L’isolation n’est plus un luxe

Il devient incontournable vu la hausse des prix du chauffage et des changements climatiques qui allonge les saisons hivernales. Nous allons nous concentrer sur l’isolation pour murs creux, ils s’applique avant la maçonnerie de la brique de façade, un sujet que nous développons dans notre prochain reportage et pour y voir plus clair, nous nous rendons chez un spécialiste »

Plus de 20% de la chaleur d’une habitation s’échappe par les murs.

Les murs sont la deuxième source de perte de chaleur après la toiture

Il est conseillé de viser une résistance thermique (R) de 2,5 à 4 m2.K/W.

Pour une construction neuve, L’utilisation de matériaux isolants permet d’éviter l’ajout d’une isolation supplémentaire.

Vous avez le choix entre le béton cellulaire (mélange de sable, de ciment, de chaux et de poudre d’aluminium), la brique monomur (brique en terre cuite avec des alvéoles d’air) ou encore l’ossature en bois (les nouvelles maisons en bois sont naturellement bien isolées).

En revanche, si vous utilisez des parpaings ou des briques classiques, vous devrez ajouter une isolation.

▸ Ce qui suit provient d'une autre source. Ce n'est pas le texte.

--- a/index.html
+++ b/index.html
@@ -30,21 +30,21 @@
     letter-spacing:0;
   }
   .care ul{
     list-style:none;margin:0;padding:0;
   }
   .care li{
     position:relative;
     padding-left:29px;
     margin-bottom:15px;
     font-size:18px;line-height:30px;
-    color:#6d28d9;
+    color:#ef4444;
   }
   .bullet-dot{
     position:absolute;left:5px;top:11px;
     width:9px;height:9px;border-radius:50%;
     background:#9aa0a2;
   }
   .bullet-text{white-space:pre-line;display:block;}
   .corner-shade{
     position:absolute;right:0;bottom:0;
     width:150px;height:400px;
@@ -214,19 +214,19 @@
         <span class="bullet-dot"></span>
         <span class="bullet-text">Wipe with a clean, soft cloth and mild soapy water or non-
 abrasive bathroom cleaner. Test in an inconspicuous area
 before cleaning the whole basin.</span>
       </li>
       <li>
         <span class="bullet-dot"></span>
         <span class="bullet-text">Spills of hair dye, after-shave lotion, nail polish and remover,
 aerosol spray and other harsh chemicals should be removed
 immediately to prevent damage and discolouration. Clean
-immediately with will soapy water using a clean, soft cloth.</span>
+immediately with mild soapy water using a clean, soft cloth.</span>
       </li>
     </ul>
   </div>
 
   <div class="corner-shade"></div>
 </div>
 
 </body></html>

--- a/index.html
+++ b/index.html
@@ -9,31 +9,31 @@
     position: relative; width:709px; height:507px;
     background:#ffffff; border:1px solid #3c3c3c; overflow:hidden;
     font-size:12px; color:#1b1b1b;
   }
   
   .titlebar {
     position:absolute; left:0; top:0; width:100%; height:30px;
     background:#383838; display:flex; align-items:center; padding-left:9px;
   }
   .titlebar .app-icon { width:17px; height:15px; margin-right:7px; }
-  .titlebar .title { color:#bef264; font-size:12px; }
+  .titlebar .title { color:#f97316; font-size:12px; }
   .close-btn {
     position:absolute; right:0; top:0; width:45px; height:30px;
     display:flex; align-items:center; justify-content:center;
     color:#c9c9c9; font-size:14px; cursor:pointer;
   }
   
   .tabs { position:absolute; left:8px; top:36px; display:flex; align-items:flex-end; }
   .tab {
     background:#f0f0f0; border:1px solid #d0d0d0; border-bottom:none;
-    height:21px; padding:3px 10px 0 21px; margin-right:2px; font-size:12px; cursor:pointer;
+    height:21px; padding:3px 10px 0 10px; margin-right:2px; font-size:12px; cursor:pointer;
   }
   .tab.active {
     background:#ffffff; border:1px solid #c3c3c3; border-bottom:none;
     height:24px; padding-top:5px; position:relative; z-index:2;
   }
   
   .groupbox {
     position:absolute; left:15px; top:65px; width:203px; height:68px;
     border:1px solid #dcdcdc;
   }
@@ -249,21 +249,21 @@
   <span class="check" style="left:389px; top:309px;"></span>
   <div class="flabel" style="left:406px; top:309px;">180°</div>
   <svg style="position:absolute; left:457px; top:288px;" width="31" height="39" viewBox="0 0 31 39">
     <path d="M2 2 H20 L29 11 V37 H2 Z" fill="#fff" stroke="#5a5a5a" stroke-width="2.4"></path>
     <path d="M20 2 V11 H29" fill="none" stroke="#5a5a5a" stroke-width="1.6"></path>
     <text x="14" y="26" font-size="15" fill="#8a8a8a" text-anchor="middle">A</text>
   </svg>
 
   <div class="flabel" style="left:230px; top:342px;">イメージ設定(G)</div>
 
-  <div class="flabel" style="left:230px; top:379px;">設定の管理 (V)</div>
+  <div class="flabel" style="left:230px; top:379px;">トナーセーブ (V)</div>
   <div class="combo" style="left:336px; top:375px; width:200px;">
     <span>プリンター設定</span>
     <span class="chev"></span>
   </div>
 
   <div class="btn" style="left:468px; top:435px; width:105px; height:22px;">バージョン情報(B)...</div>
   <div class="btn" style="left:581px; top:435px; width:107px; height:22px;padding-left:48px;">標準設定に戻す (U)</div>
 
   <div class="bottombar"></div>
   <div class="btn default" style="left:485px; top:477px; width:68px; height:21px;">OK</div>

Pour une maison d’un ou deux niveaux (rez-de-chaussée et un étage), isoler par l’intérieur revient moins cher. À l’inverse, si l’habitation fait plus de deux niveaux, passer par l’extérieur sera plus efficace et rentable.

Isoler par l’extérieur est la solution la plus efficace et la plus pratique :
• Elle permet d’éviter les ponts termiques et d’utiliser le mur pour stocker la chaleur (on parle d’utiliser l’inertie thermique du mur)

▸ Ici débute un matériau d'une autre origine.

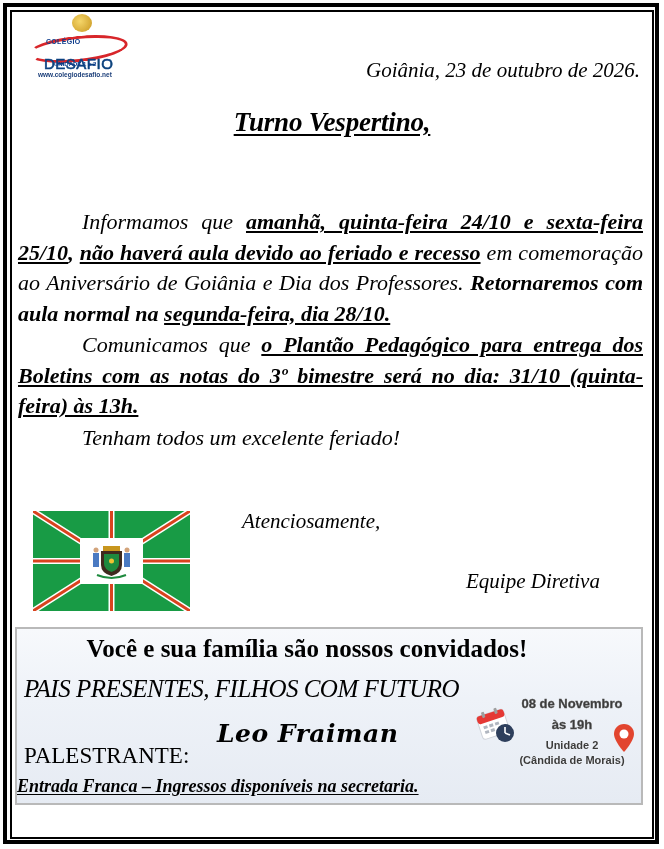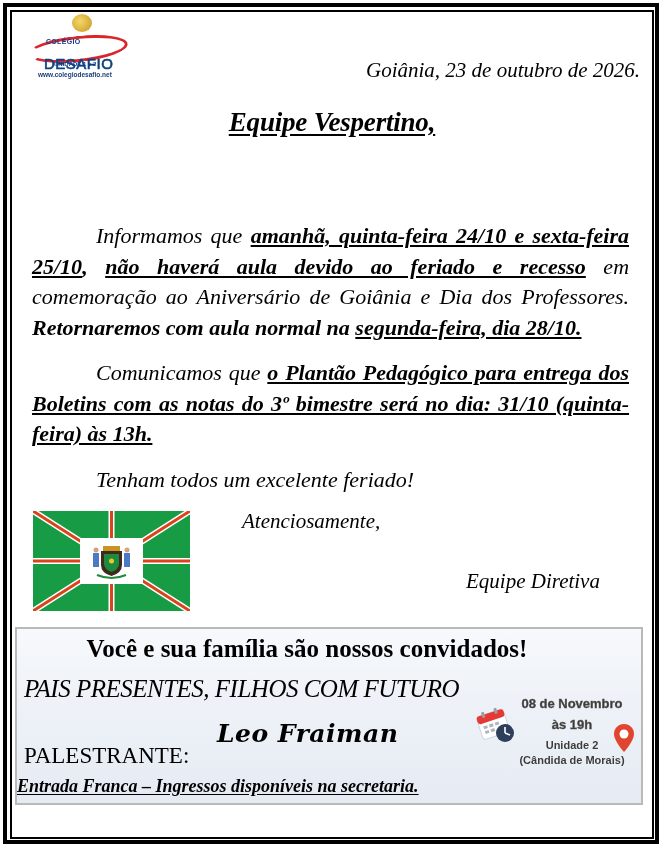--- a/index.html
+++ b/index.html
@@ -13,21 +13,21 @@
   .logo .brand-top { position: absolute; left: 22px; top: 24px; font-family: "Liberation Sans", sans-serif; font-weight: bold; font-size: 7px; color: #0d3c8c; letter-spacing: 0.3px; }
   .logo .brand-main { position: absolute; left: 20px; top: 41px; font-family: "Liberation Sans", sans-serif; font-weight: normal; font-size: 15px; color: #0c4a6e; letter-spacing: 0.5px; -webkit-text-stroke: 0.6px #0d3c8c; }
   .logo .brand-sub { position: absolute; left: 30px; top: 47px; font-family: "Liberation Sans", sans-serif; font-weight: bold; font-size: 6px; color: #0d3c8c; }
   .logo .url { position: absolute; left: 14px; top: 57px; font-family: "Liberation Sans", sans-serif; font-weight: bold; font-size: 6.5px; color: #1c3f7a; }
 
   .date-line { position: absolute; right: 24px; top: 58px; font-style: italic; font-size: 21px; }
 
   .title { position: absolute; left: 0; width: 664px; top: 106px; text-align: center; font-style: italic; font-weight: bold; font-size: 27px; line-height: 32px; text-decoration: underline; text-underline-offset: 3px; font-family: "Liberation Serif", serif; letter-spacing: -0.2px; }
 
   .body-text { position: absolute; left: 17px; width: 627px; top: 206px; font-style: italic; font-size: 22px; line-height: 30.5px; text-align: justify; }
-  .body-text p { margin: 15px; }
+  .body-text p { margin: 1px; }
   .indent { display: inline-block; width: 64px; }
   .u { text-decoration: underline; text-underline-offset: 2px; }
   .b { font-weight: bold; }
 
   .flag { position: absolute; left: 33px; top: 511px; width: 157px; height: 100px; background: #189b45; overflow: hidden; }
   .flag svg { display: block; }
 
   .atenc { position: absolute; left: 242px; top: 509px; font-style: italic; font-size: 21px; }
   .equipe { position: absolute; left: 466px; top: 569px; font-style: italic; font-size: 21px; }
 
@@ -58,21 +58,21 @@
   <div class="swoosh"></div>
   <div class="brand-top">COLÉGIO</div>
   <div class="brand-main">DESAFIO</div>
   <div class="brand-sub">UNIDADE 1 e 2</div>
   <div class="url">www.colegiodesafio.net</div>
 </div>
 
 <div class="date-line">Goiânia, 23 de outubro de 2026.</div>
 
 <div class="title">
-  <div>Equipe Vespertino,</div>
+  <div>Turno Vespertino,</div>
 </div>
 
 <div class="body-text">
   <p><span class="indent"></span><span>Informamos que </span><span class="u b">amanhã, quinta-feira 24/10 e sexta-feira 25/10</span><span class="b">, </span><span class="u b">não haverá aula devido ao feriado e recesso</span><span> em comemoração ao Aniversário de Goiânia e Dia dos Professores. </span><span class="b">Retornaremos com aula normal na </span><span class="u b">segunda-feira, dia 28/10.</span></p>
   <p><span class="indent"></span><span>Comunicamos que </span><span class="u b">o Plantão Pedagógico para entrega dos Boletins com as notas do 3º bimestre será no dia: 31/10 (quinta-feira) às 13h.</span></p>
   <p><span class="indent"></span><span>Tenham todos um excelente feriado!</span></p>
 </div>
 
 <div class="flag">
   <svg width="157" height="100" viewBox="0 0 157 100">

Cela engendre des variations moins rapides de la température intérieure et limite les surchauffes ;

• Elle entraîne une modification de l’aspect extérieur de la maison qui implique souvent la demande d’un permis d’urbanisme ;

• Elle peut entraîner des coûts supplémentaires (ex : remplacement des seuils des portes et fenêtres, adaptation des châssis, des corniches…).

EPAISSEUR

Les parois intérieure et extérieure des murs creux sont généralement épaisses de 10 cm et séparées par un espace de 5 à 6 cm. La largeur de l’espace intermédiaire et l’épaisseur de l’isolant qui le garnit sont bien plus importantes que l’épaisseur des parois elles-mêmes. Il est bien évident qu’un espace de 6 cm ne pourra pas contenir un isolant d’épaisseur supérieure, ce qui devrait pourtant être le cas pour offrir une isolation thermique optimale. L’idéal serait, par exemple, une isolation de 8 à 10 cm placée dans un espace de 10 à 12 cm.

PRECAUTIONS

En principe, l’espace entre les deux parois doit, même garni d’isolant, conserver sa fonction première: il ne devra donc, si possible, pas être entièrement rempli, une lame d’air permettant l’évacuation de l’eau. (Par ailleurs, le pouvoir isolant des matériaux humides diminue sensiblement).